7 – Chiffrer les données sensibles
et conserver les clés
La plupart des prestataires Cloud revendiquent l’usage de données chiffrées comme une garantie d’intégrité. En pratique, chaque solution de chiffrement conserve ses limites et ses vulnérabilités : des attaques par canal auxiliaire, par collision ou rencontre au milieu restent possibles bien que complexes à mettre en œuvre. L’écueil principal consiste à stocker les clés au même endroit que les données sensibles. Les standards de chiffrement de données (AES, Advanced Encryption Standard) régissent les algorithmes et la taille des clés à employer. Ils facilitent la garantie d’un chiffrement conforme, en délivrant des caractéristiques à implémenter. Dans le cas d’une messagerie externalisée, les pièces jointes et les clés de chiffrement gagnent à être aiguillées vers une infrastructure Cloud privée, maîtrisée par l’entreprise.

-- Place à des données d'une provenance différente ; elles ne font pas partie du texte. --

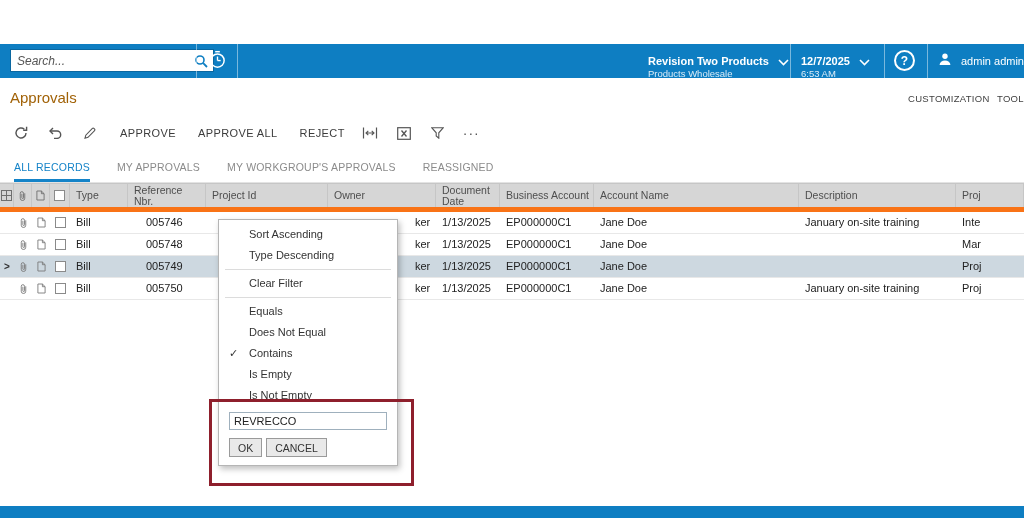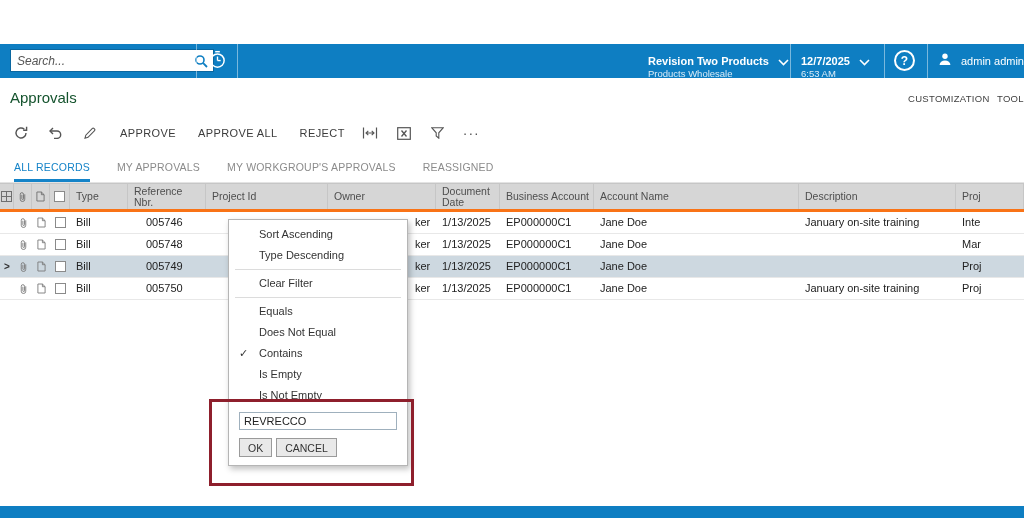"Approvals" .page-title { color: #14532d -> #a16207 }
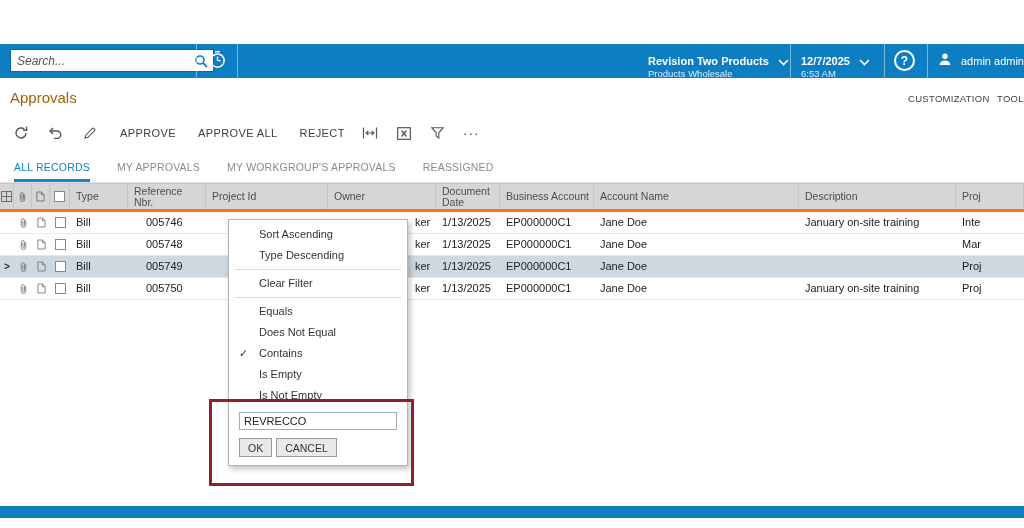"Type" .grid-header { border-bottom: 3px solid #f97316 -> 5px solid #f97316 }
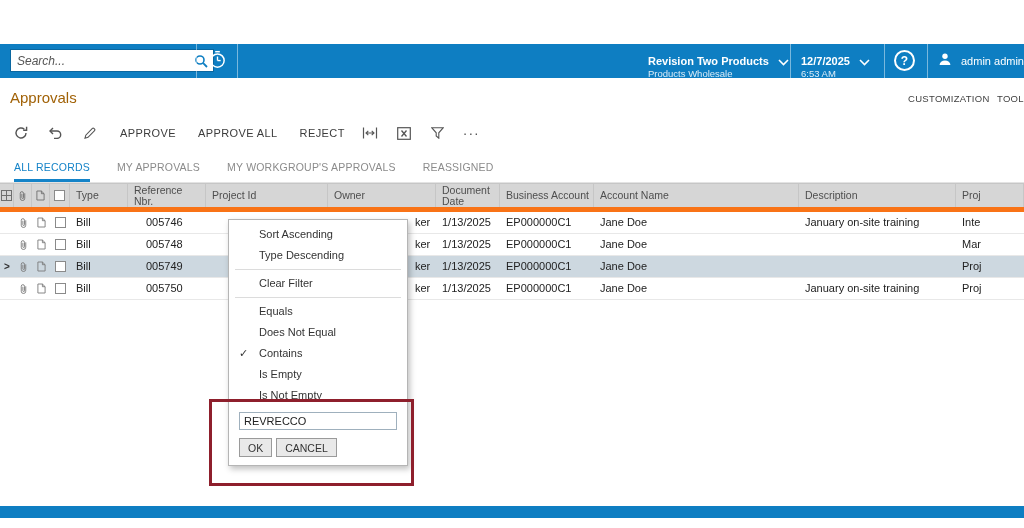"Sort Ascending" .filter-menu { left: 228px -> 218px }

Dans un Cloud hybride, il faut considérer les services composites créant une chaîne de dépendances au niveau des engagements de sécurité et de qualité de services. Par exemple, le temps de réponse d’une application vers les sites de l’entreprise dépend de plusieurs fournisseurs, éditeurs et sous-traitants impliqués. Mieux vaut définir ses propres SLA que retenir uniquement ceux fournis par défaut. On s’intéressera ainsi aux indices de stabilité et de continuité du service, plus parlants pour les métiers. La surveillance de ces SLA doit pouvoir s’effectuer de façon unifiée. « L’externalisation ne dispense pas de faire son contrôle personnel, afin de vérifier précisément ce qui se passe pour les données de l’entreprise », encourage Benoît Mortier.